Chaque jour il est un peu plus difficile de continuer, non pas à vivre, mais à survivre. Je m'épate moi-même : je ne me savais pas tant de courage. Mes cours de piano sont parmi les choses les plus difficiles à endurer. Il faudrait que j'aie le courage d'écrire sur le sujet, mais il fait partie de ceux qu'on craint d'aborder, de peur que seulement y penser le fasse paraître encore plus insupportable qu'il n'est — et il l'est déjà ô combien, Dieu sait. J'ai beau écouter Bach, ce matin, l'entrain à vivre, la pile atomique du vivant s'épuise à vue d'œil, je le vois bien. Il faut à chaque fois que je monte sur une marche plus haute que la précédente pour supporter les coups, pour éviter de tomber. Ils ne sont pas plus forts, ces coups, leur violence ne s'accroit pas, mais ils sont constants et infatigables, terriblement monotones, et surtout, ils sont neuf fois sur dix incompréhensibles — je crois que c'est le plus pénible. On ne les évite pas, on essaie à chaque fois d'atténuer leur brutalité en montant un peu plus haut, c'est tout ce qu'on peut faire, mais le cœur s'épuise, à force. Eux, en revanche, sont loin de se fatiguer, semble-t-il. On ne comprend pas du tout l'acharnement que mettent le sort et les autres à nous infliger ces petites douleurs à répétition. Y a-t-il un bénéfice, pour eux ? Je n'en suis pas sûr.
Quelle est cette malédiction qui pousse les hommes à se faire du mal ? Oh, je sais bien que mes questions sont naïves et peut-être ridicules, car la littérature et la psychologie leur ont apporté déjà beaucoup de réponses très convaincantes. Mais les réponses des autres ne sont que des explications, ou des hypothèses. Ce que nous demandons, nous, ce sont des réponses, c'est un dialogue, c'est du soin et de l'attention — la version pauvre de l'amour, en somme, son écho atténué. Or, du dialogue, il n'y en a jamais. Chacun garde ses réponses pour lui, car il élabore en secret un édifice de sens (c'est-à-dire de croyances) qu'il espère solide, et il sait qu'une confrontation avec autrui risque d'ébranler fortement cette construction, de la déséquilibrer, ou de lui faire dire autre chose que ce qu'il souhaite entendre. La maladresse est si constante qu'elle ne peut que paraître volontaire et déterminée. Il n'y a d'imagination que dans la brutalité, jamais dans le tact et l'érotisme des gestes et des pensées. Et quand exception il y a, on ne peut que constater qu'elle est involontaire, qu'il s'agit d'un accident. (Oh, il n'est pas toujours regretté, bien sûr, cet accident…)

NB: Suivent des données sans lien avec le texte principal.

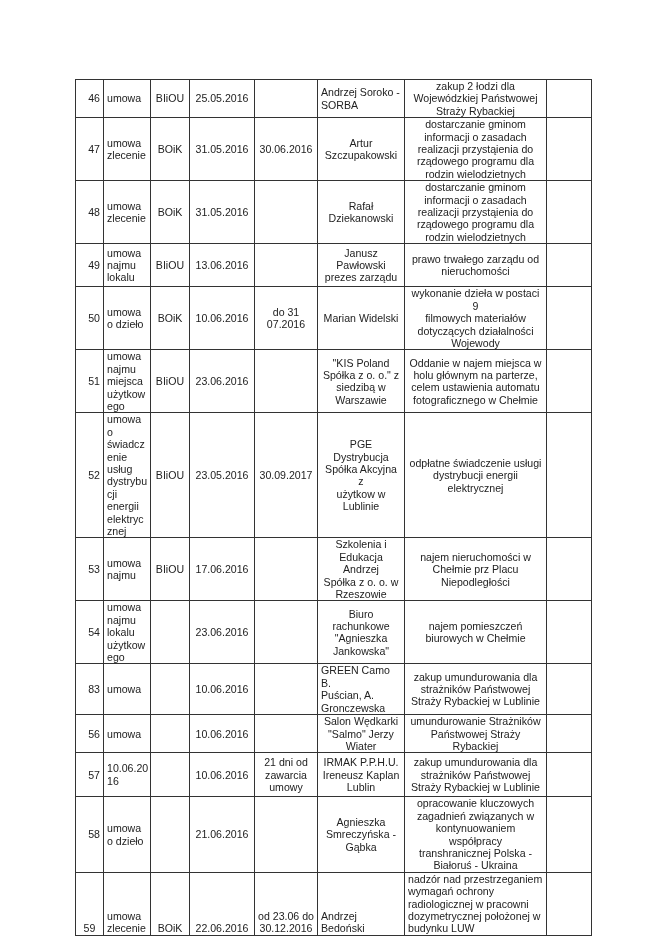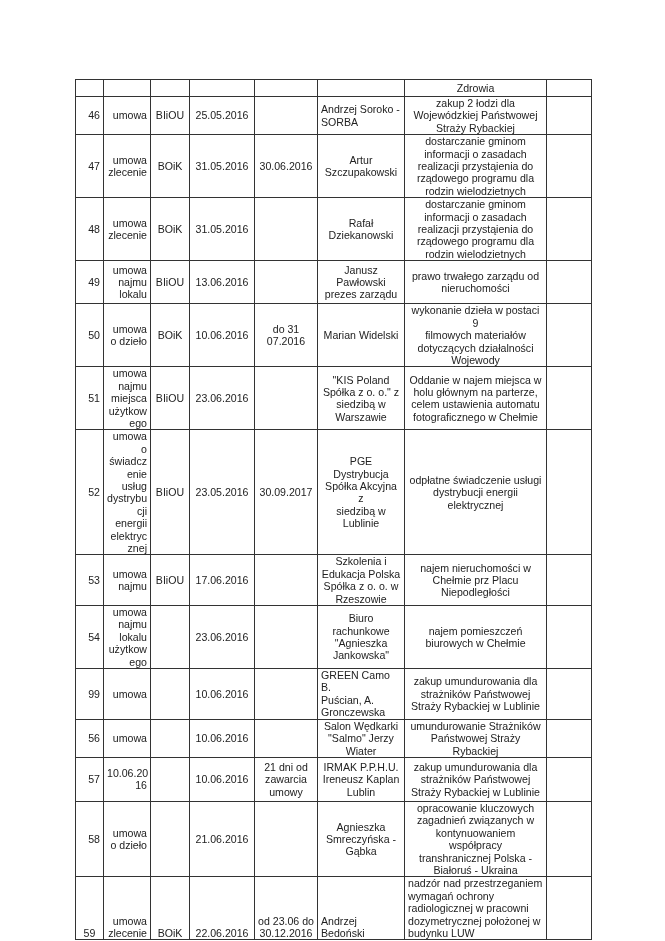--- a/index.html
+++ b/index.html
@@ -37,16 +37,6 @@
       <col style="width:45px">
   </colgroup>
   <tbody id="tbody">
-    <tr style="height:17px">
-      <td></td>
-      <td></td>
-      <td></td>
-      <td></td>
-      <td></td>
-      <td></td>
-      <td class="c-subj">Zdrowia</td>
-      <td></td>
-    </tr>
   <tr style="height: 36px;">
         <td class="c-no pre">46</td>
         <td class="c-type pre">umowa</td>

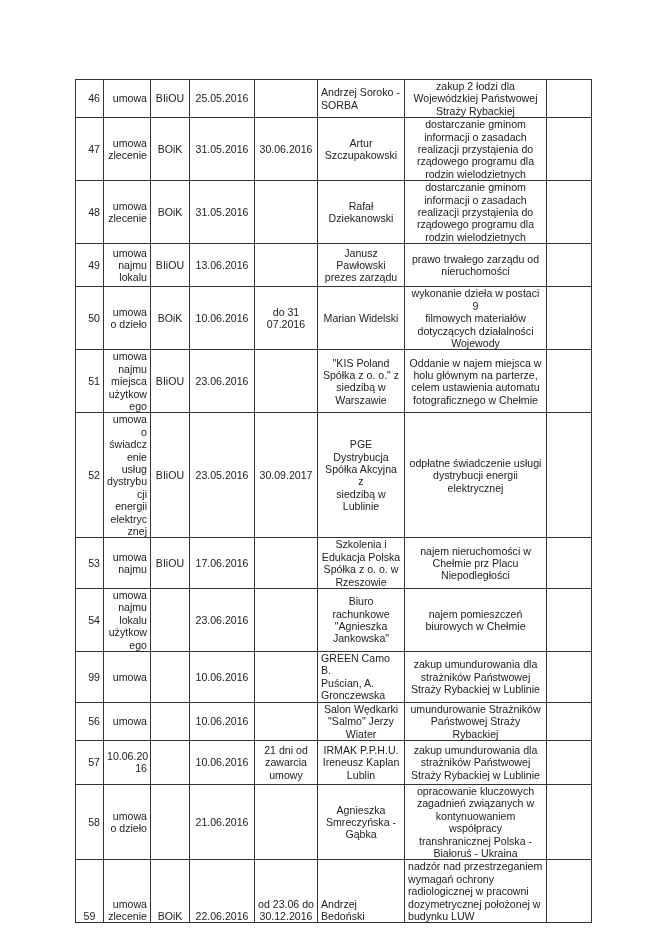--- a/index.html
+++ b/index.html
@@ -9,7 +9,7 @@
               table-layout:fixed; width:516px; font-size:10.6px; line-height:12.4px; }
   table.reg td { border:1.5px solid #333; padding:0 3px; overflow:hidden; vertical-align:middle; }
   td.c-no { text-align:right; }
-  td.c-type { text-align:right; vertical-align:bottom; }
+  td.c-type { text-align:left; vertical-align:bottom; }
   td.c-dept { text-align:center;margin-top:12px; }
   td.c-date { text-align:center; }
   td.c-end { text-align:center; }

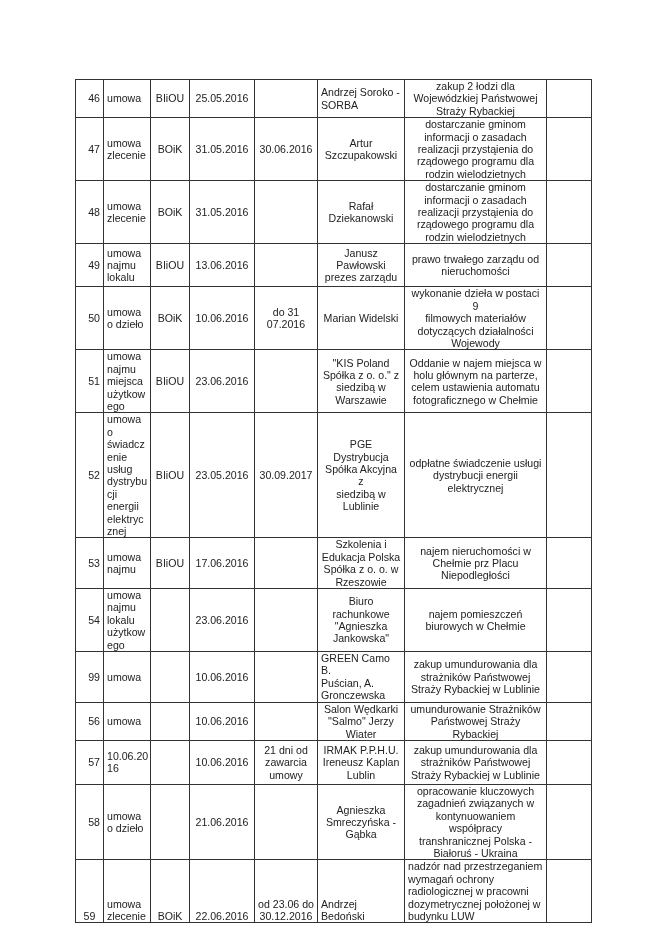--- a/index.html
+++ b/index.html
@@ -149,7 +149,7 @@
         <td class="c-end pre">30.09.2017</td>
         <td class="c-party pre">PGE Dystrybucja
 Spółka Akcyjna z
-siedzibą w
+użytkow w
 Lublinie</td>
         <td class="c-subj pre">odpłatne świadczenie usługi
 dystrybucji energii

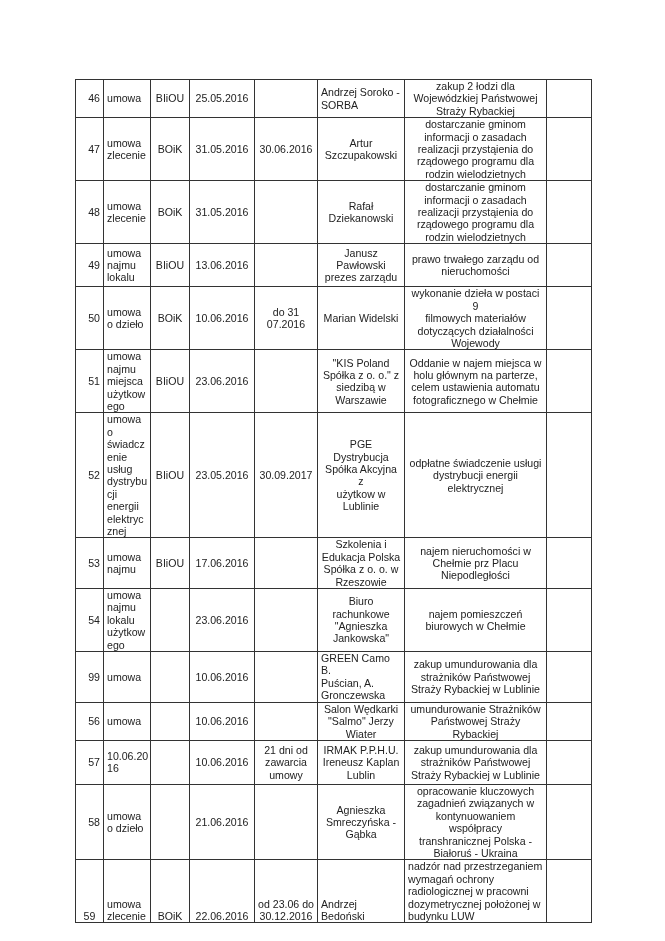--- a/index.html
+++ b/index.html
@@ -164,7 +164,7 @@
         <td class="c-date pre">17.06.2016</td>
         <td class="c-end pre"></td>
         <td class="c-party pre">Szkolenia i
-Edukacja Polska
+Edukacja Andrzej
 Spółka z o. o. w
 Rzeszowie</td>
         <td class="c-subj pre">najem nieruchomości w

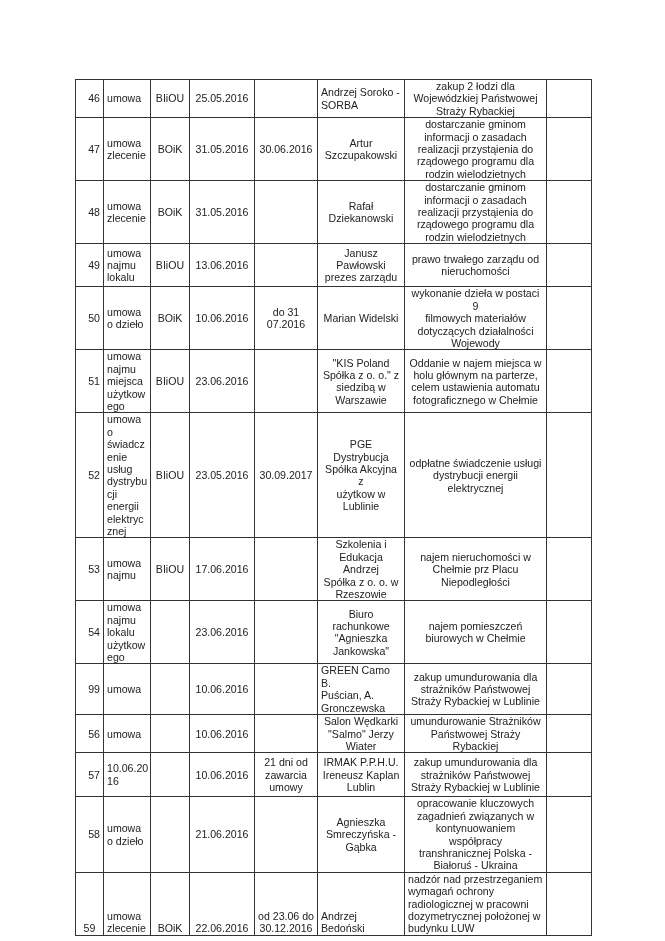--- a/index.html
+++ b/index.html
@@ -191,7 +191,7 @@
         <td class="c-extra pre"></td>
       </tr>
       <tr style="height: 42px;">
-        <td class="c-no pre">99</td>
+        <td class="c-no pre">83</td>
         <td class="c-type pre">umowa</td>
         <td class="c-dept pre"></td>
         <td class="c-date pre">10.06.2016</td>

Je ne suis pas sûr qu'il soit bien raisonnable de continuer à survivre. S'il s'agissait de vivre, on y regarderait à deux fois, bien sûr, mais ce n'est pas du tout cela, dont il s'agit. Qu'est-ce que la survie ? C'est bien entendu une sous-vie un peu honteuse, un peu macabre, un peu débile. C'est le contraire de la vie, en somme. Pourquoi ai-je l'impression que c'est tout ce qu'on est décidé à nous offrir, dans le monde qui ouvre sa grande gueule ? Suis-je devenu soudain un effroyable pessimiste, ou bien ai-je seulement les yeux grands ouverts ? En tout cas, ce dont je suis certain, c'est que cette sous-vie est en train de se répandre jusqu'en notre intimité à la vitesse d'une marée inconsciente de sa propre puissance. Quand je vois la figure de Macron ou celle de Bill Gates, pour ne citer que ces deux-là, je sais qu'on ne nous veut pas de bien. La dévastation est en marche. C'est leur projet !
Un jour d'élections comme aujourd'hui, la seule chose sensée qui nous semble à la fois bénéfique et utile serait de pousser un gigantesque HURLEMENT. L'isoloir porte bien son nom.